"""

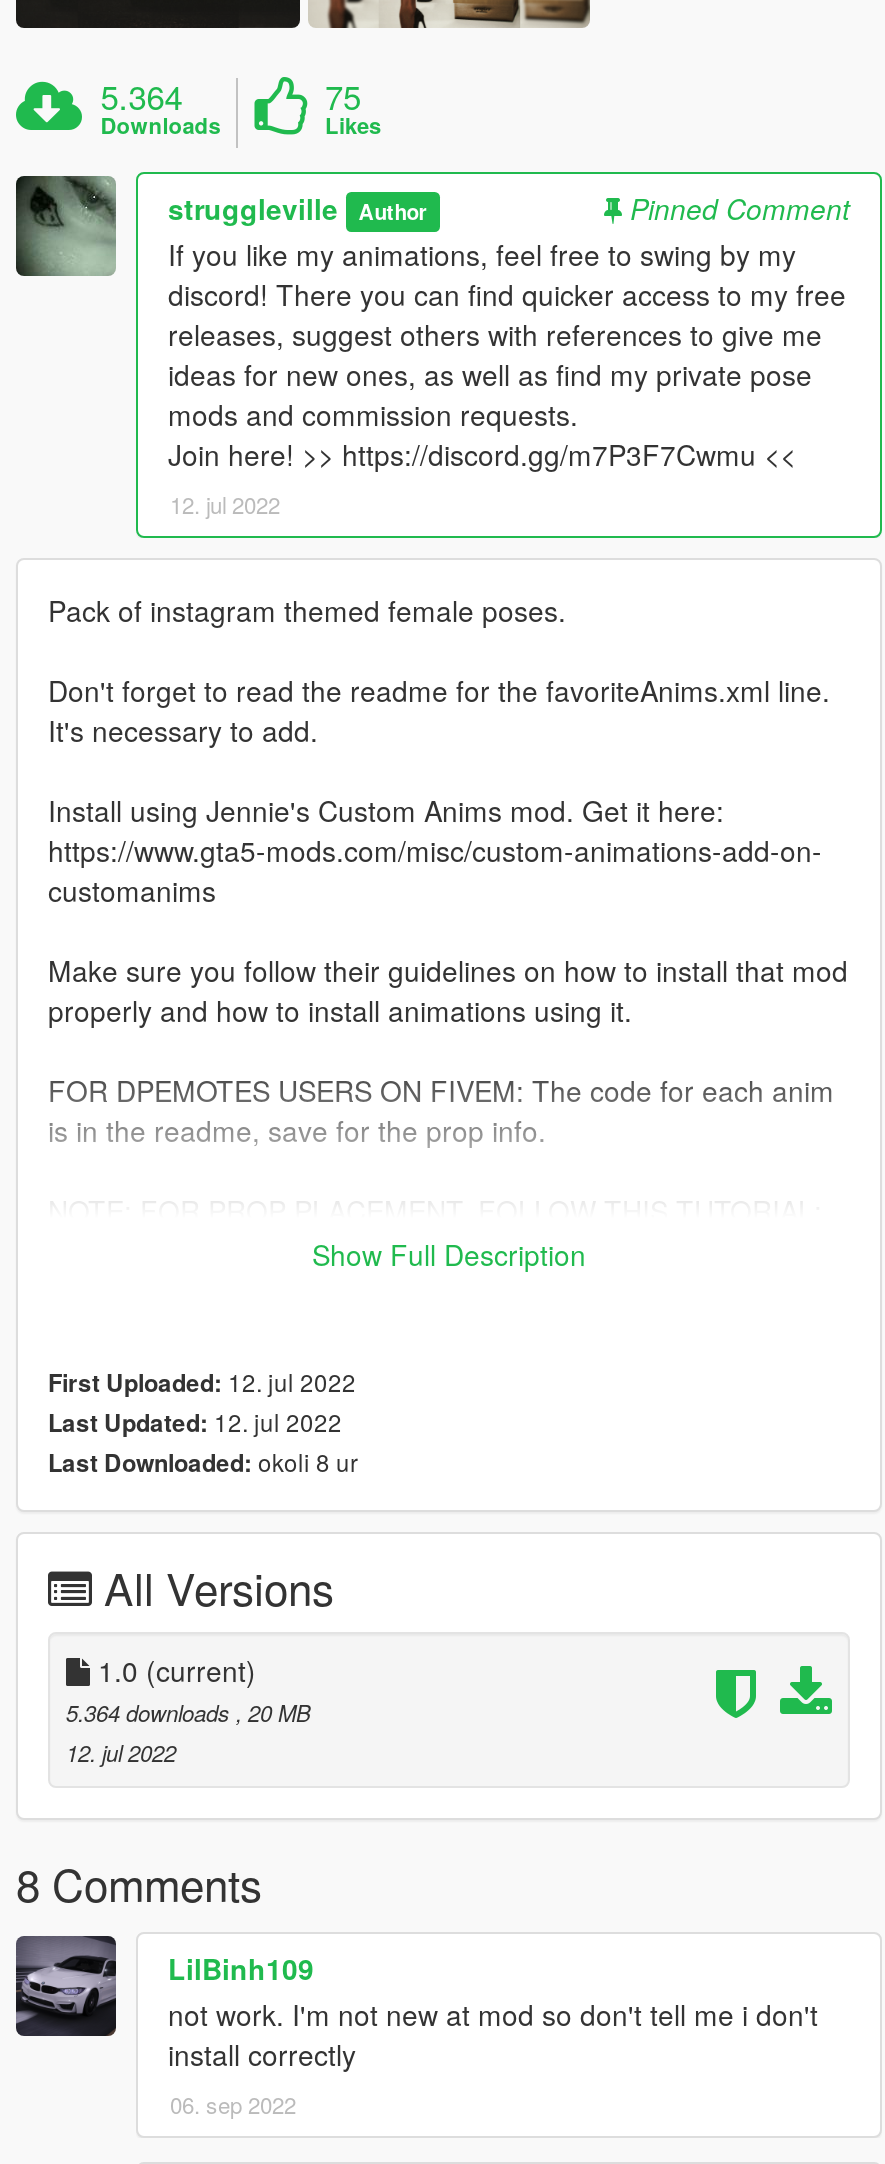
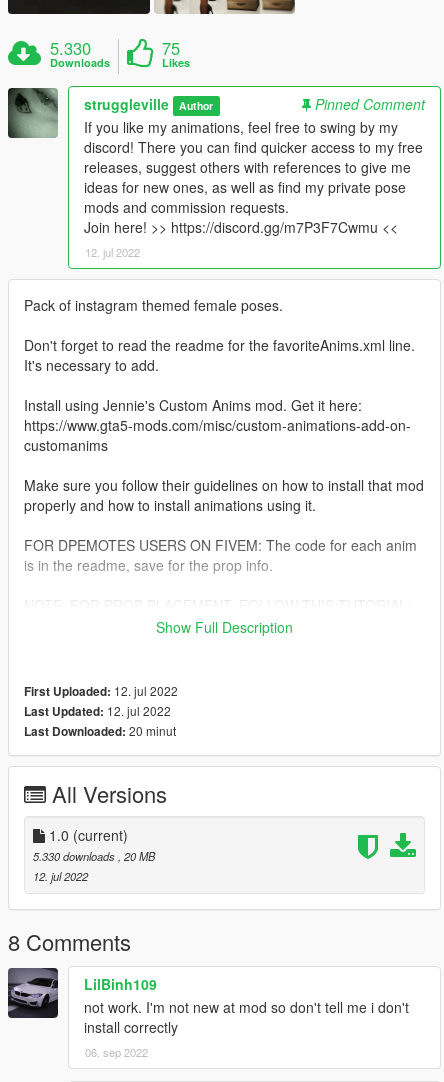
[100,73,182,121] 5.364 -> [50,36,91,60] 5.330
[48,1445,358,1481] Last Downloaded: okoli 8 ur -> [24,722,176,740] Last Downloaded: 20 minut
[66,1697,310,1729] 5.364 downloads, 20 MB -> [33,848,155,864] 5.330 downloads, 20 MB

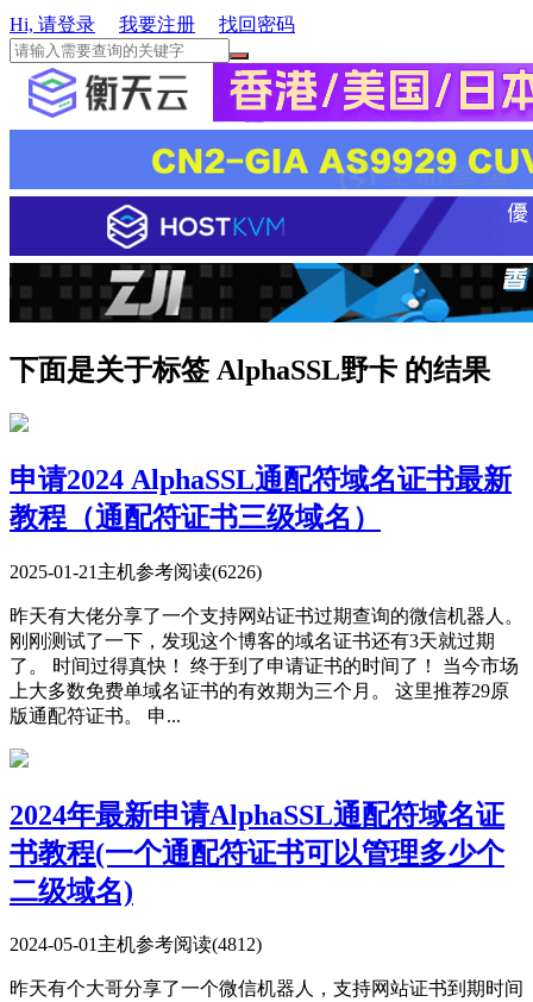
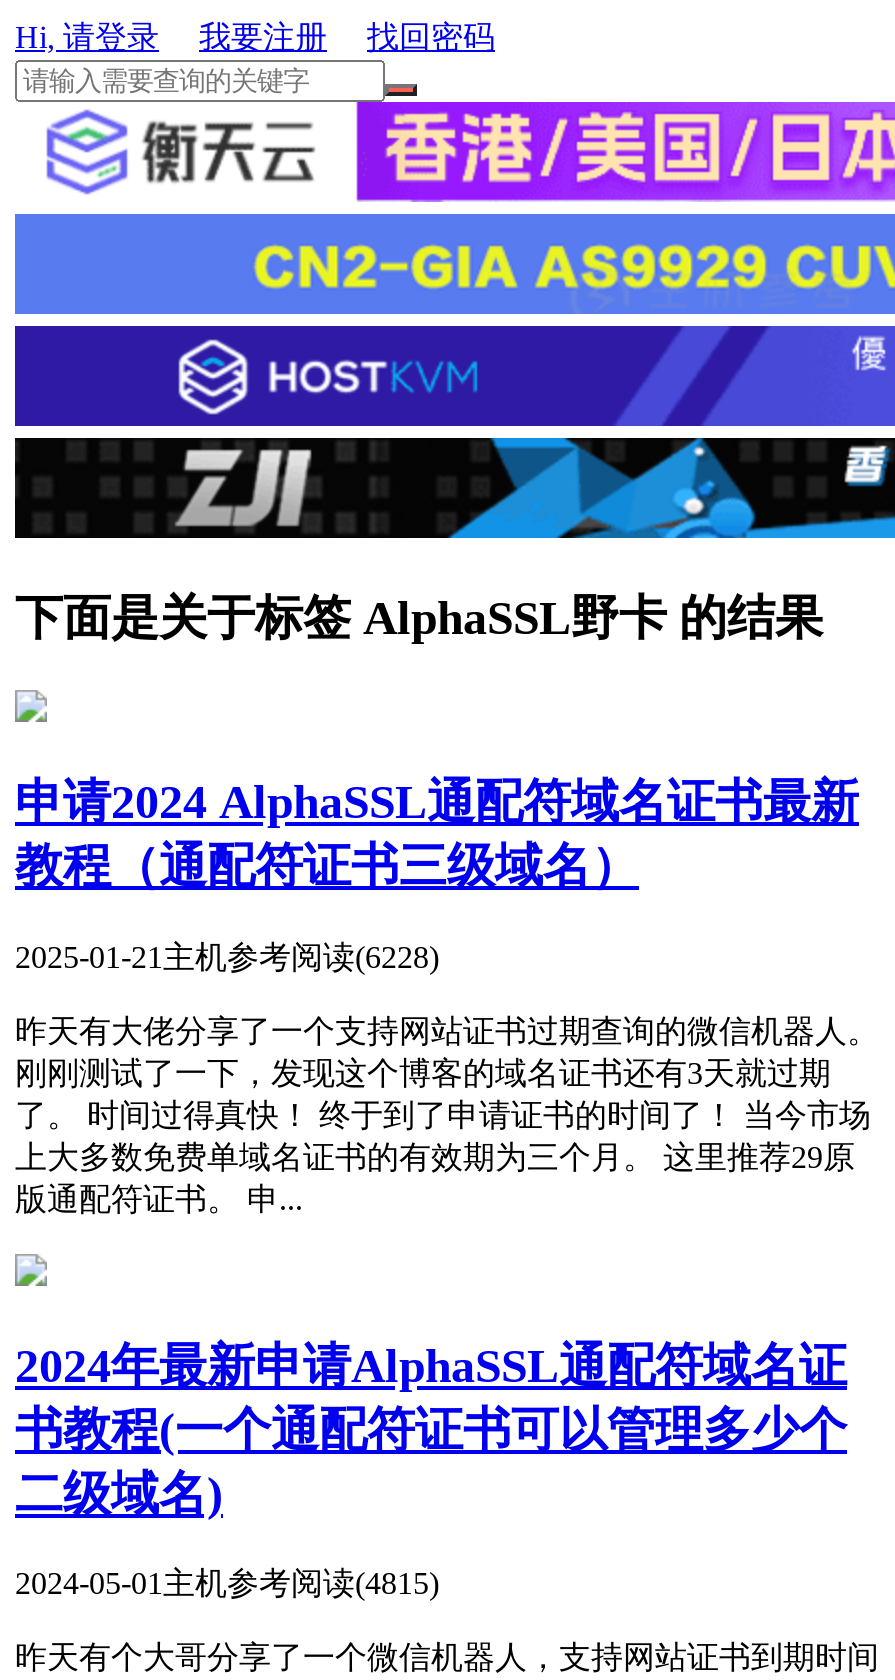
[10,561,262,581] 2025-01-21主机参考阅读(6226) -> [15,939,439,973] 2025-01-21主机参考阅读(6228)
[10,935,262,955] 2024-05-01主机参考阅读(4812) -> [15,1567,439,1601] 2024-05-01主机参考阅读(4815)

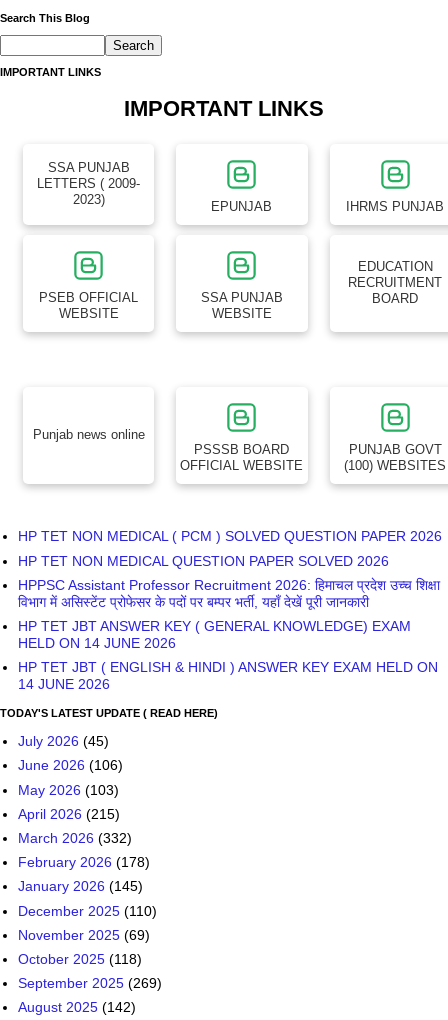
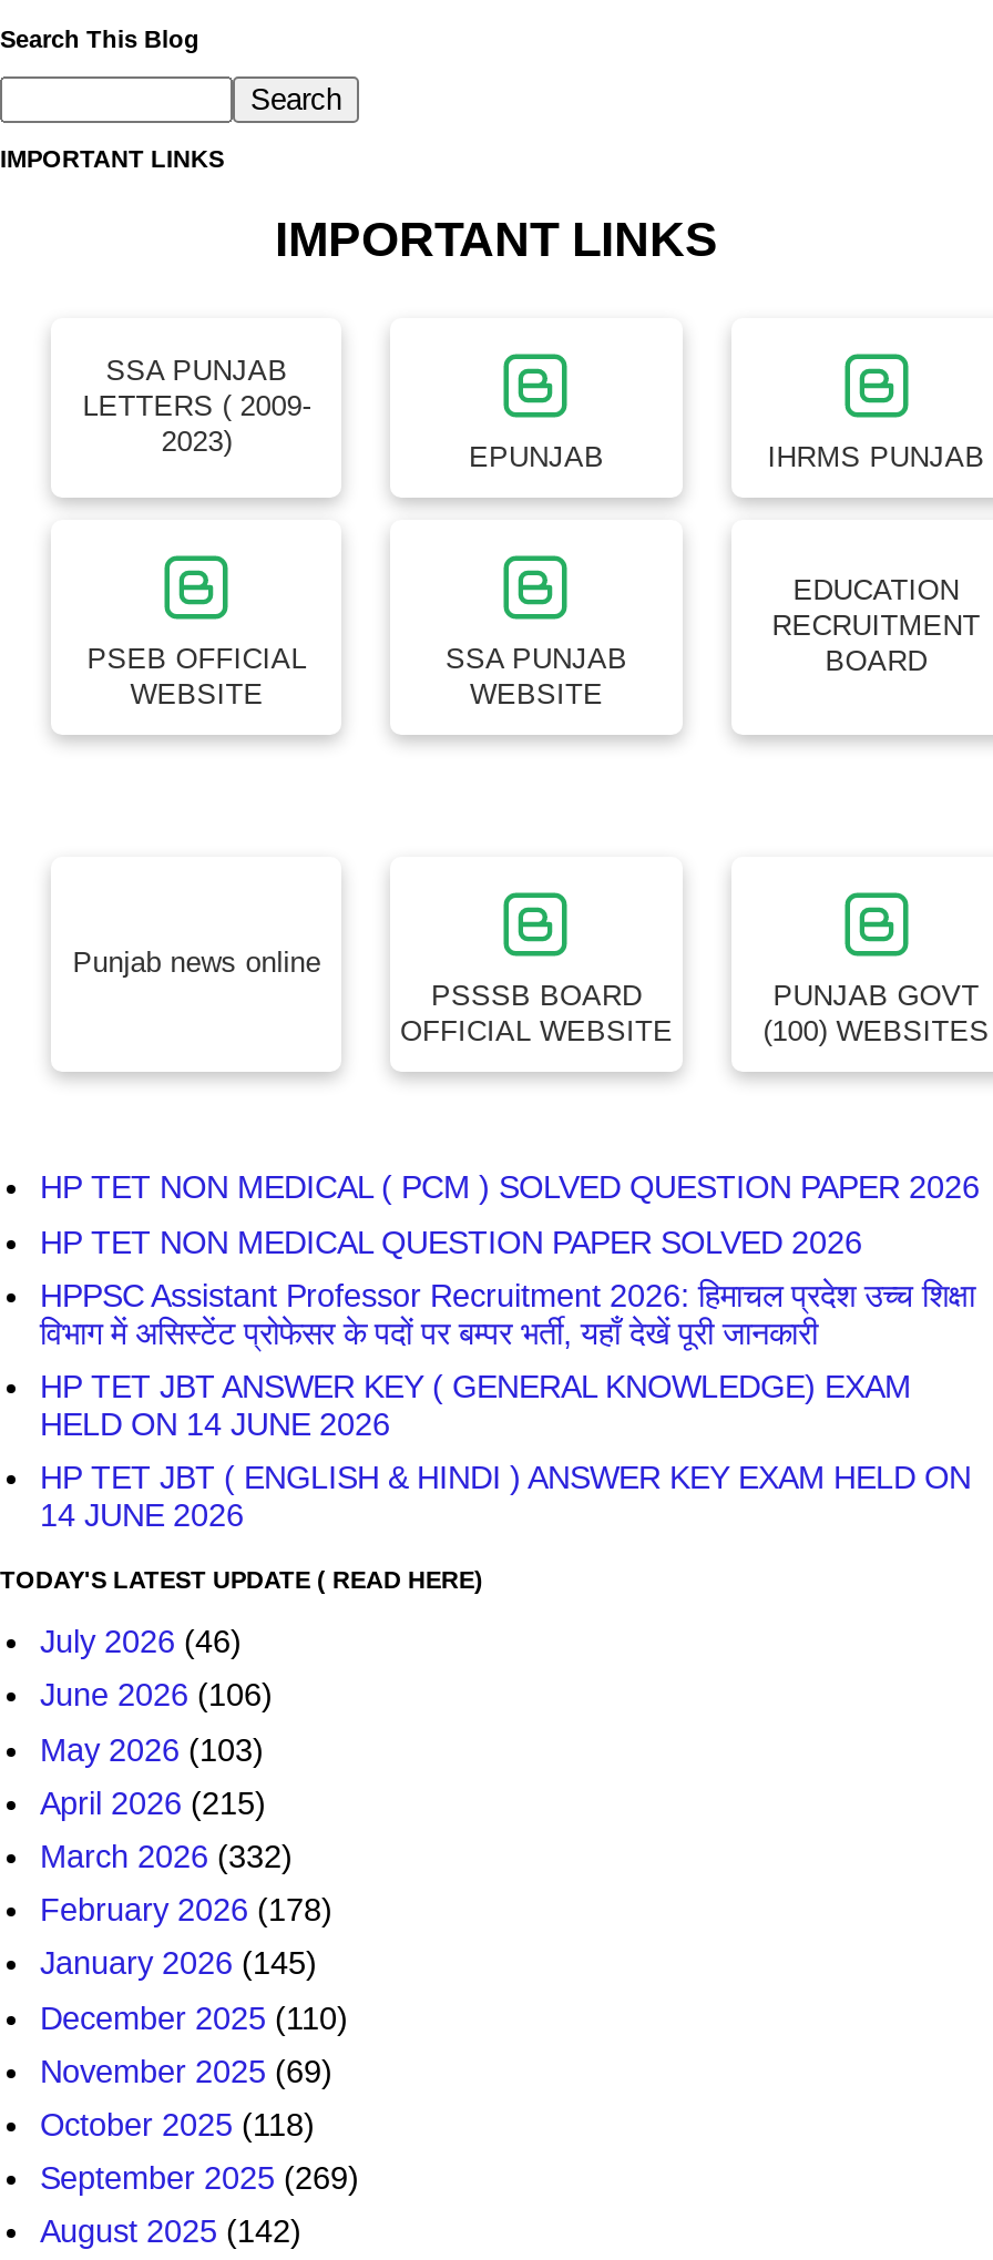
[18,733,109,749] July 2026 (45) -> [40,1624,242,1660] July 2026 (46)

"""

# WHAT IS NEEDED:
All lines from the beginning of the entries above to the line containing "[66,1697,310,1729] 5.364 downloads, 20", inclusive, should be printed exactly, apart from the pictures.

# WRITTEN REPLY:
[100,73,182,121] 5.364 -> [50,36,91,60] 5.330
[48,1445,358,1481] Last Downloaded: okoli 8 ur -> [24,722,176,740] Last Downloaded: 20 minut
[66,1697,310,1729] 5.364 downloads, 20 MB -> [33,848,155,864] 5.330 downloads, 20 MB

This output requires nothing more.